● **Exercise description**
Give exactly the lines from the one that contains "gap: 18px ->" through the end of the entries below, both included; the pictures stay out.

● **Records**
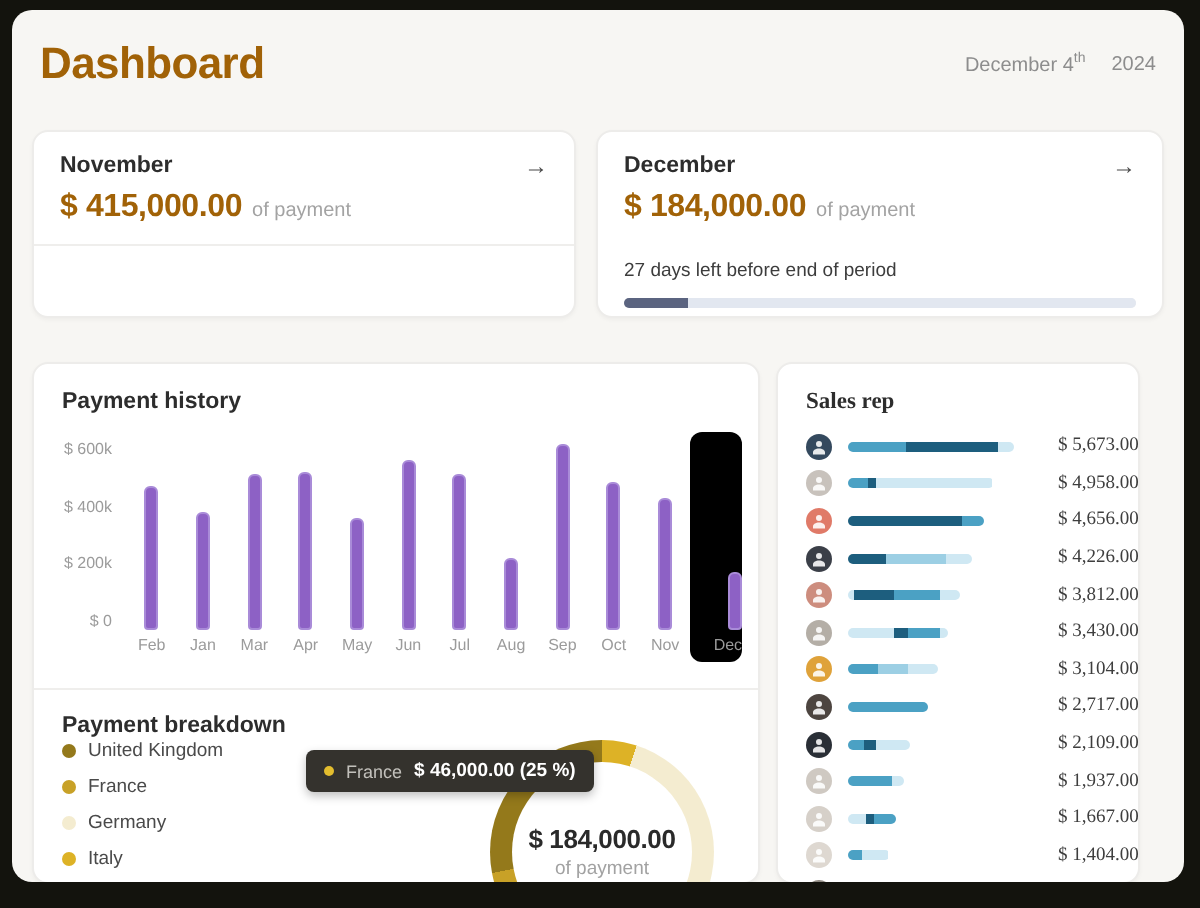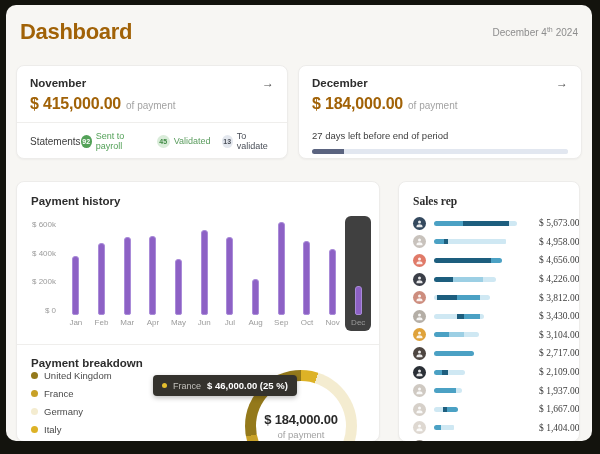"2024" .header-date .yr { margin-left: 3px -> 13px }
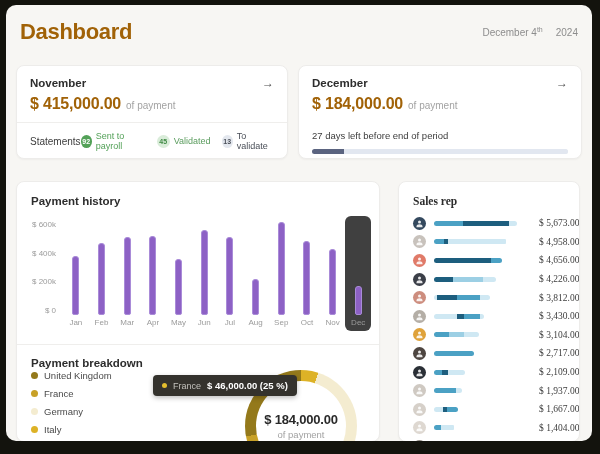"Statements" div.stat-row { html: <div> <span>Statements</span> <div> <div> <span>92</span> <span>Sent to payroll</span> </div> <div> <span>45</span> <span>Validated</span> </div> <div> <span>13</span> <span>To validate</span> </div> </div> </div> -> none }
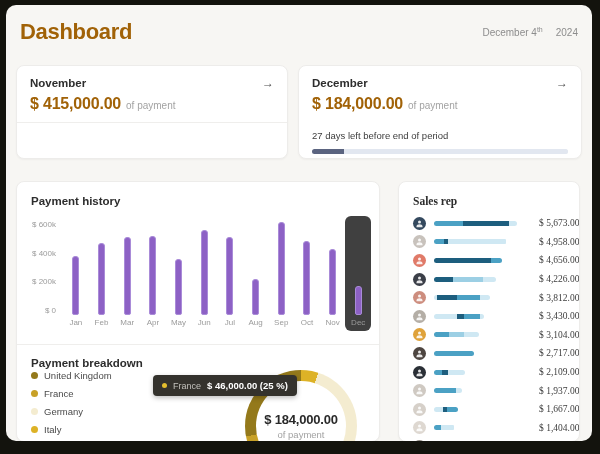"Payment history" .main-row { gap: 18px -> 8px }
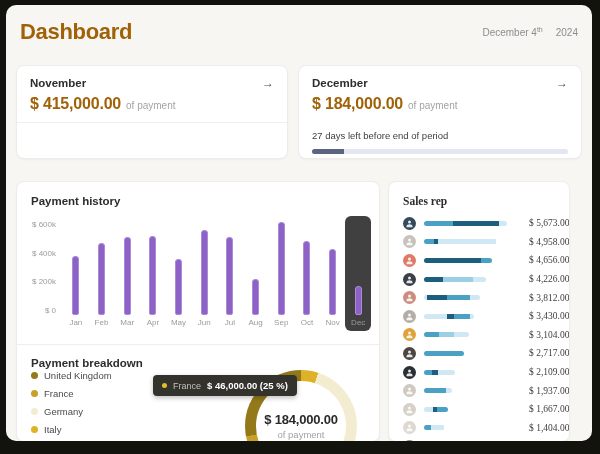"Jan" div.month-col { order: before "Feb" -> after "Feb" }
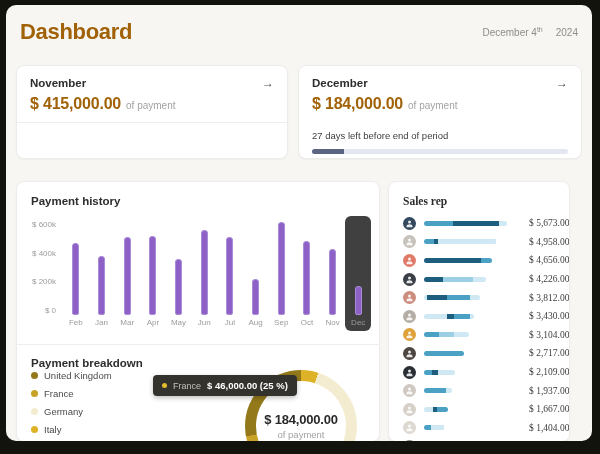"Dec" .month-col.highlight { align-items: none -> flex-end; background: #404040 -> #000000 }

● **Expected answer**
"Payment history" .main-row { gap: 18px -> 8px }
"Jan" div.month-col { order: before "Feb" -> after "Feb" }
"Dec" .month-col.highlight { align-items: none -> flex-end; background: #404040 -> #000000 }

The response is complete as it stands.